🤖 AI Summary
Voice authentication for smart glasses is vulnerable to replay/synthetic spoofing attacks and environmental noise, exhibiting insufficient robustness. To address this, we propose the first air-conduction (AC) and bone-conduction (BC) dual-modal voice authentication method tailored for smart glasses. We design a prototype system integrating 14 AC microphones and 2 BC sensors to form a redundant, synchronized acoustic sensing array. We further introduce a fusion modeling algorithm that jointly encodes spatial sound-field features and craniofacial vibration dynamics, simultaneously enhancing liveness discrimination and noise robustness. Evaluated in multi-scenario experiments involving 42 participants, our method achieves 98.7% authentication accuracy—outperforming single-modal baselines by +12.4%—and maintains stable performance under realistic adversarial conditions, including high ambient noise and replay attacks. This work pioneers on-glasses dual-path acoustic协同 perception, establishing a new paradigm for secure voice interaction on wearable devices.
📝 Abstract
With the rapid advancement of smart glasses, voice interaction has become widely deployed due to its naturalness and convenience.
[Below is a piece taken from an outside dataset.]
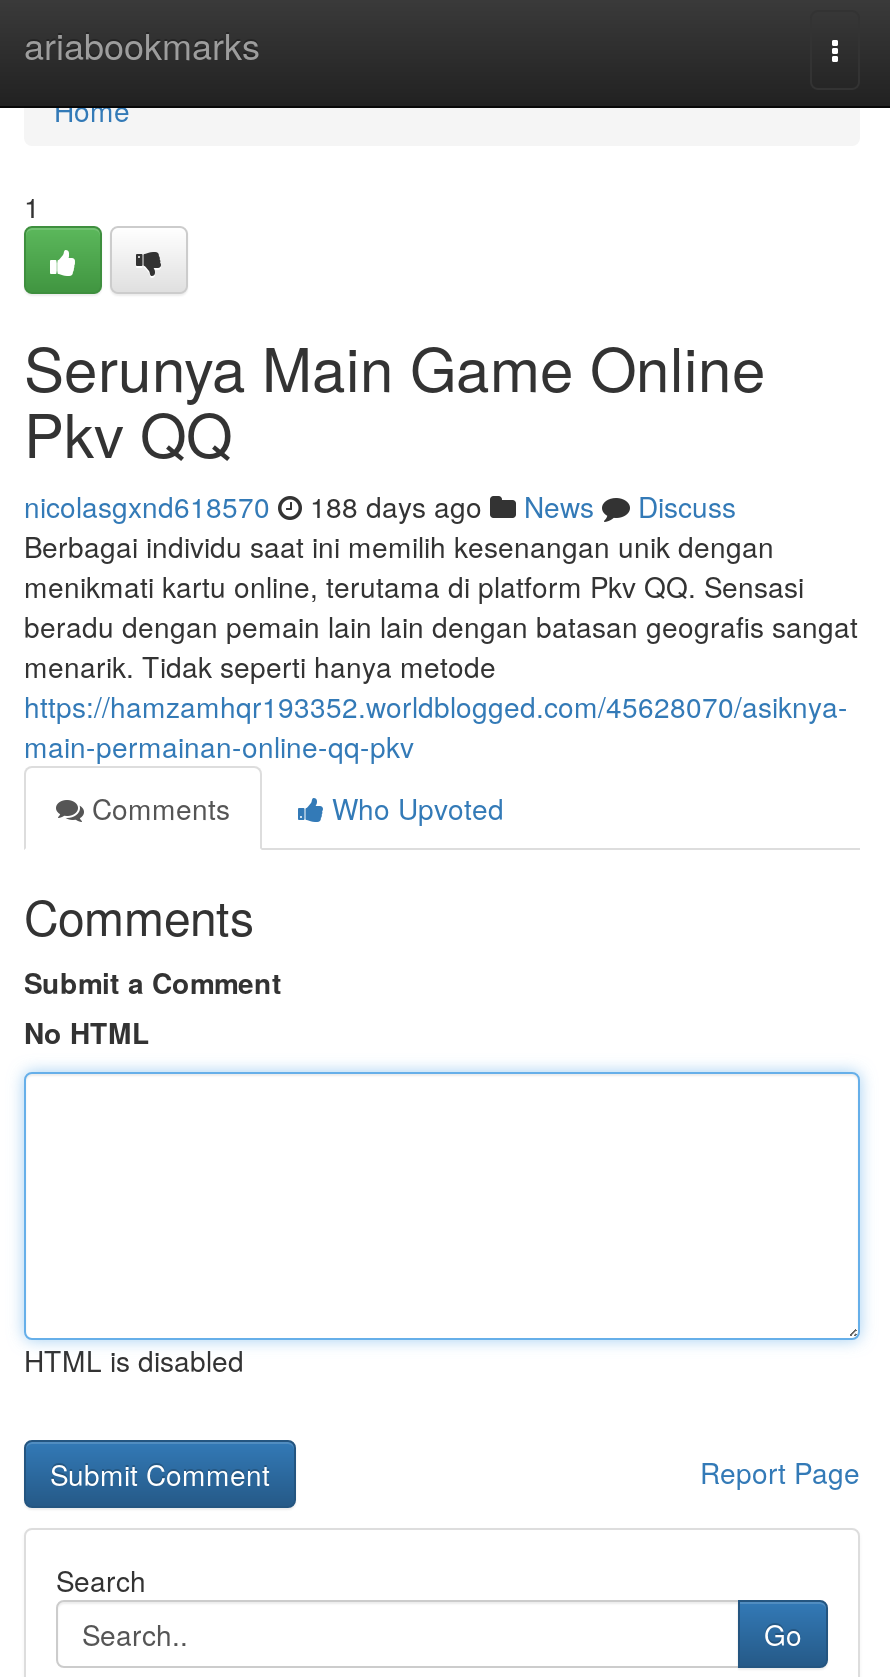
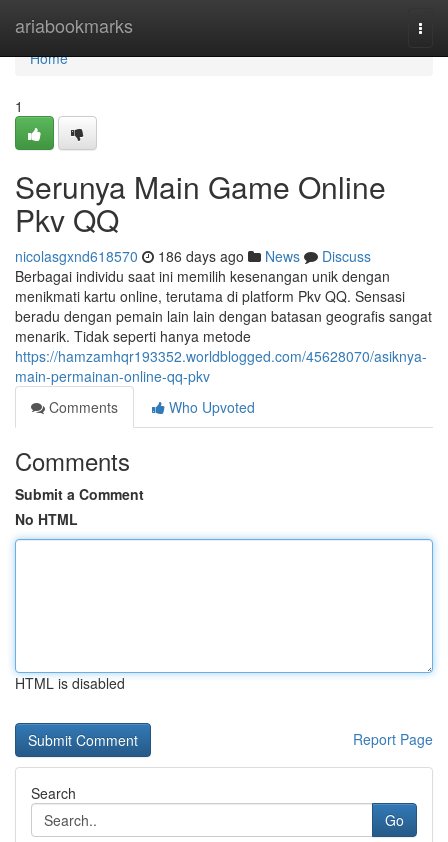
- nicolasgxnd618570 188 days ago News Discuss
+ nicolasgxnd618570 186 days ago News Discuss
However, its practicality is often undermined by the vulnerability to spoofing attacks and interference from surrounding sounds, making seamless voice authentication crucial for smart glasses usage. To address this challenge, we propose AuthGlass, a voice authentication approach that leverages both air- and bone-conducted speech features to enhance accuracy and liveness detection. Aiming to gain comprehensive knowledge on speech-related acoustic and vibration features, we built a smart glasses prototype with redundant synchronized microphones: 14 air-conductive microphones and 2 bone-conductive units. In a study with 42 participants, we validated that combining sound-field and vibration features significantly improves authentication robustness and attack resistance. Furthermore, experiments demonstrated that AuthGlass maintains competitive accuracy even under various practical scenarios, highlighting its applicability and scalability for real-world deployment.